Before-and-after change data
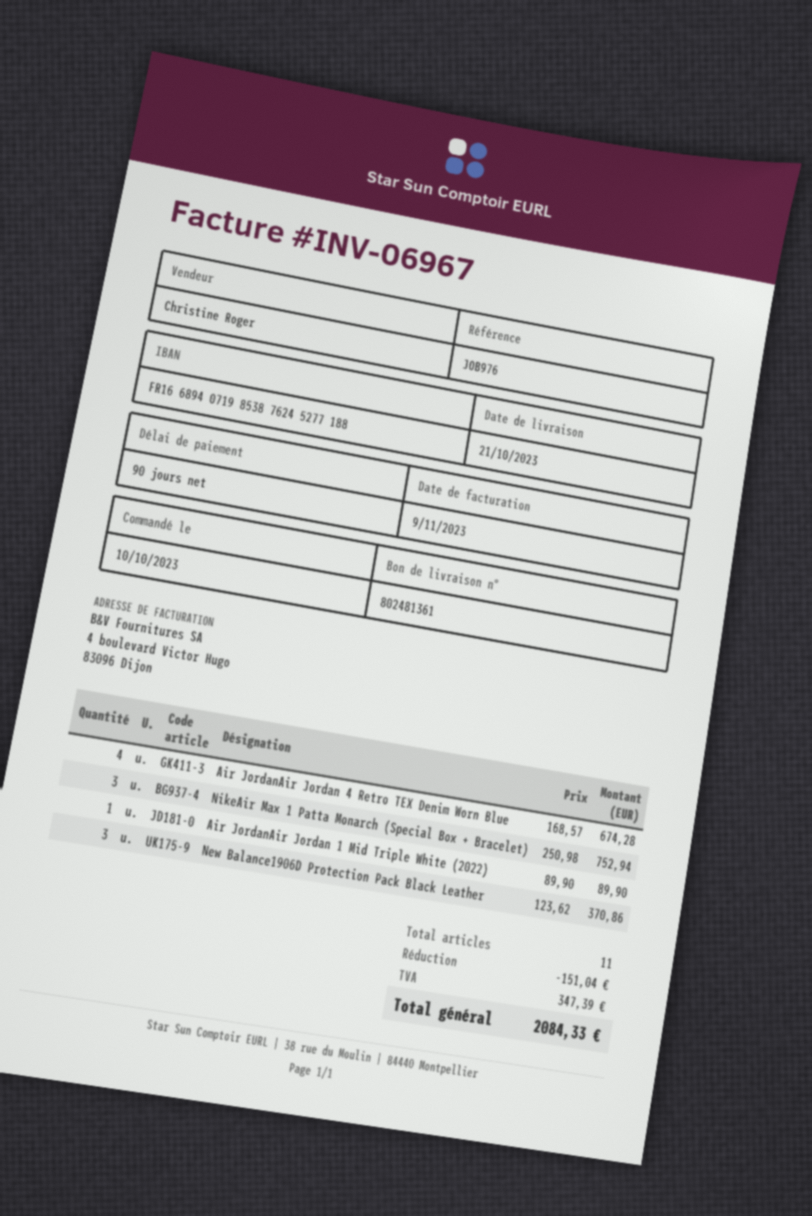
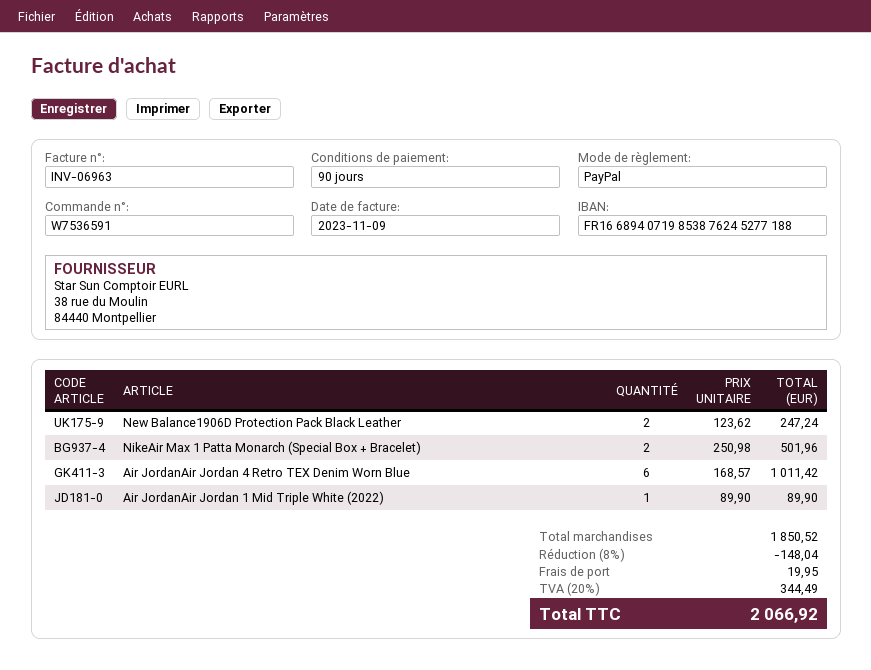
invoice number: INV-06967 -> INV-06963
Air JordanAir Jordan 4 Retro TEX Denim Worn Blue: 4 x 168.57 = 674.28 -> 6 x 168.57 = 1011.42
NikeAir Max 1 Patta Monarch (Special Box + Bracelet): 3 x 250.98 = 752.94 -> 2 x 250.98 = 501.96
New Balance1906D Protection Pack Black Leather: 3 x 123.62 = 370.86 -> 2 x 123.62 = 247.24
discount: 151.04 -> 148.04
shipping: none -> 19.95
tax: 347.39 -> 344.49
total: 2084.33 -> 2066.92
---
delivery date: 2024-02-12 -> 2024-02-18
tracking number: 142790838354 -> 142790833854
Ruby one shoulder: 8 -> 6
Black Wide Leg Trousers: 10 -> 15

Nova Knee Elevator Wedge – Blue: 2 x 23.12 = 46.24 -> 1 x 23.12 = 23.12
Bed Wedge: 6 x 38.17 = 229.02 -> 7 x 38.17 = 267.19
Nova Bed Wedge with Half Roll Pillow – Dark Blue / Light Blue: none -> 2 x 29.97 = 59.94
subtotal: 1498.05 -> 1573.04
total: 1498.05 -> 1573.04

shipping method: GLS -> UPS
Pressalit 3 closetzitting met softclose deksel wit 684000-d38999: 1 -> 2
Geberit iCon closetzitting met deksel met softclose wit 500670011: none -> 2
==
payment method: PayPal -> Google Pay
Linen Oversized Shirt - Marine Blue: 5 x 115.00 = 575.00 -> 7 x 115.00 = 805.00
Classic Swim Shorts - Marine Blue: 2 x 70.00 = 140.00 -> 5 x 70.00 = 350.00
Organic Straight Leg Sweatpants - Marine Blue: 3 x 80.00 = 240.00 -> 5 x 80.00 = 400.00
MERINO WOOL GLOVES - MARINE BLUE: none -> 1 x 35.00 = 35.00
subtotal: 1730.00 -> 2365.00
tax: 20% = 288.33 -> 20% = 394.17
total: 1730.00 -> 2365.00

**ASSIGNMENT**. Could you return the lines in the entries above that contain "method"?

**REPLY**.
shipping method: GLS -> UPS
payment method: PayPal -> Google Pay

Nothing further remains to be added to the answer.